• **Information**
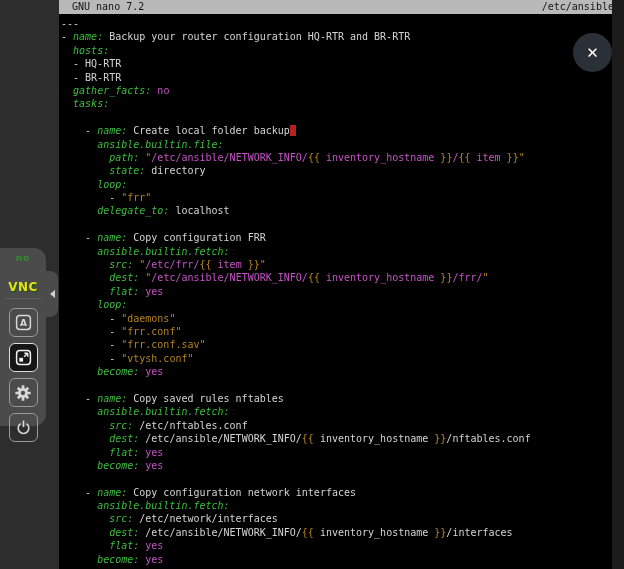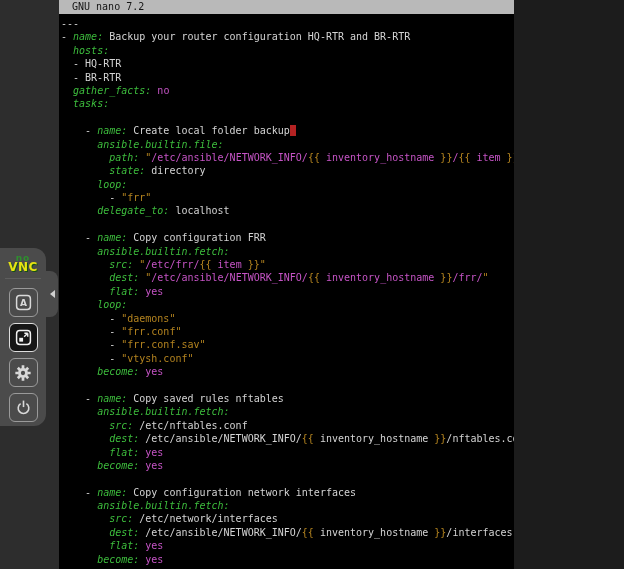--- a/index.html
+++ b/index.html
@@ -1,16 +1,16 @@
 <!DOCTYPE html>
 <html><head>
 <meta charset="utf-8">
 <style>
   html,body{margin:0;padding:0;background:#1c1c1c;}
-  .stage{position:relative;width:514px;height:569px;overflow:hidden;background:#0ea5e9;
+  .stage{position:relative;width:612px;height:569px;overflow:hidden;background:#0ea5e9;
          font-family:"DejaVu Sans Mono",monospace;}
   
   .left-strip{position:absolute;left:0;top:0;width:59px;height:569px;background:#2d2d2d;}
   
   .titlebar{position:absolute;left:59px;top:0;width:565px;height:14px;background:#b9b9b9;
             color:#141414;font-size:10px;line-height:14px;white-space:nowrap;overflow:hidden;
             box-sizing:border-box;padding-left:13px;display:flex;justify-content:space-between;}
   .titlebar .file{margin-right:-2px;}
   
   .screen{position:absolute;left:59px;top:14px;width:565px;height:555px;background:#000;
@@ -26,21 +26,21 @@
   .close-btn{position:absolute;left:573px;top:33px;width:39px;height:39px;border-radius:50%;
              background:#2b2f36;color:#ffffff;display:flex;align-items:center;justify-content:center;
              font-family:"DejaVu Sans",sans-serif;font-size:15px;cursor:pointer;}
   
   .panel{position:absolute;left:0;top:248px;width:46px;height:178px;background:#4b4b4b;
          border-radius:0 12px 12px 0;box-sizing:border-box;}
   .logo{text-align:center;padding:7px 0 5px 0;margin:0 5px;border-bottom:1px solid #5e5e5e;
         font-family:"DejaVu Sans",sans-serif;font-weight:bold;}
   .logo .no{display:block;color:#2e8f2e;font-size:9px;line-height:7px;letter-spacing:1px;}
   .logo .vnc{display:block;color:#e6e312;font-size:12px;line-height:11px;letter-spacing:.5px;
-             text-shadow:1px 1px 0 #145214;}
+             text-shadow:1px 1px 0 #145214;margin-top:20px;}
   .btn-col{display:flex;flex-direction:column;align-items:center;gap:6px;padding-top:9px;}
   .vnc-btn{width:29px;height:29px;border:1px solid #9a9a9a;border-radius:6px;background:transparent;
            display:flex;align-items:center;justify-content:center;cursor:pointer;box-sizing:border-box;}
   .vnc-btn.active{background:#161616;border-color:#dddddd;}
   .icn{display:flex;align-items:center;justify-content:center;}
   
   .handle{position:absolute;left:46px;top:271px;width:12px;height:46px;background:#4b4b4b;
           border-radius:0 8px 8px 0;display:flex;align-items:center;justify-content:center;cursor:pointer;}
   .handle-arrow{width:0;height:0;border-top:4px solid transparent;border-bottom:4px solid transparent;
                 border-right:5px solid #d0d0d0;}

• **Task statement**
Please write out, exactly as they appear, the lines from the line containing "5px;border-bottom:1px solid #5e5e5e;" through the last line of the records above, both included.

• **Result for this task**
   .logo{text-align:center;padding:7px 0 5px 0;margin:0 5px;border-bottom:1px solid #5e5e5e;
         font-family:"DejaVu Sans",sans-serif;font-weight:bold;}
   .logo .no{display:block;color:#2e8f2e;font-size:9px;line-height:7px;letter-spacing:1px;}
   .logo .vnc{display:block;color:#e6e312;font-size:12px;line-height:11px;letter-spacing:.5px;
-             text-shadow:1px 1px 0 #145214;}
+             text-shadow:1px 1px 0 #145214;margin-top:20px;}
   .btn-col{display:flex;flex-direction:column;align-items:center;gap:6px;padding-top:9px;}
   .vnc-btn{width:29px;height:29px;border:1px solid #9a9a9a;border-radius:6px;background:transparent;
            display:flex;align-items:center;justify-content:center;cursor:pointer;box-sizing:border-box;}
   .vnc-btn.active{background:#161616;border-color:#dddddd;}
   .icn{display:flex;align-items:center;justify-content:center;}
   
   .handle{position:absolute;left:46px;top:271px;width:12px;height:46px;background:#4b4b4b;
           border-radius:0 8px 8px 0;display:flex;align-items:center;justify-content:center;cursor:pointer;}
   .handle-arrow{width:0;height:0;border-top:4px solid transparent;border-bottom:4px solid transparent;
                 border-right:5px solid #d0d0d0;}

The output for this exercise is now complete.